What is expected. Copy every line of the data in which the word "none" occurs.

Content revision data
◇ ◇ ◇ ◇ ◇ ◇ ◇
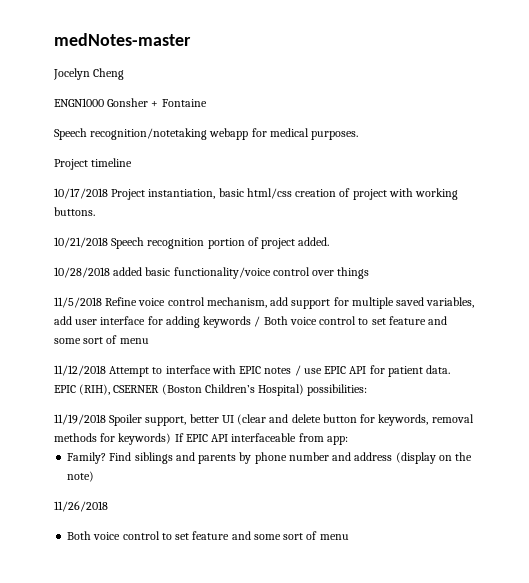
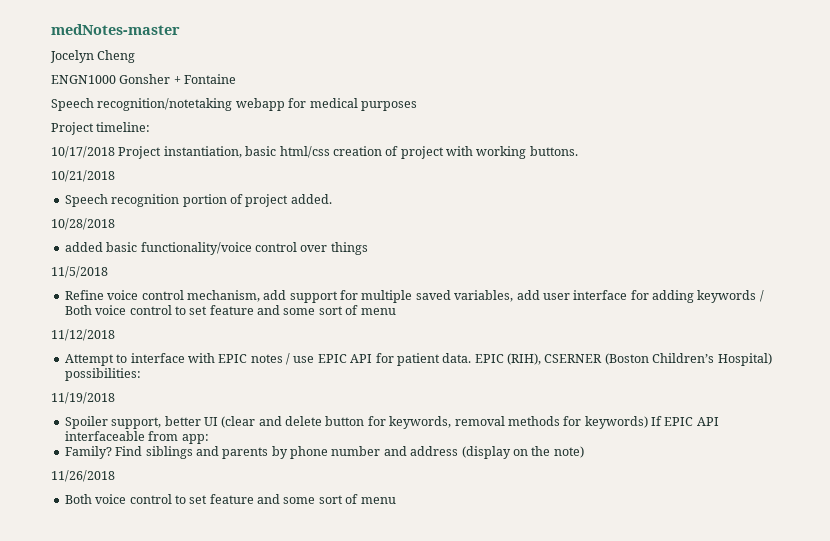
[311,131,359,140] [54,158,133,170] purposes. // Project timeline -> [360,101,417,111] [51,122,151,135] purposes // Project timeline:
(108, 242) none -> (115, 176) //
(110, 272) none -> (115, 224) //
(102, 302) none -> (108, 272) //
(106, 370) none -> (115, 335) //
(106, 419) none -> (115, 398) //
◇ ◇ ◇ ◇ ◇ ◇ ◇
Solution to the problem.
(108, 242) none -> (115, 176) //
(110, 272) none -> (115, 224) //
(102, 302) none -> (108, 272) //
(106, 370) none -> (115, 335) //
(106, 419) none -> (115, 398) //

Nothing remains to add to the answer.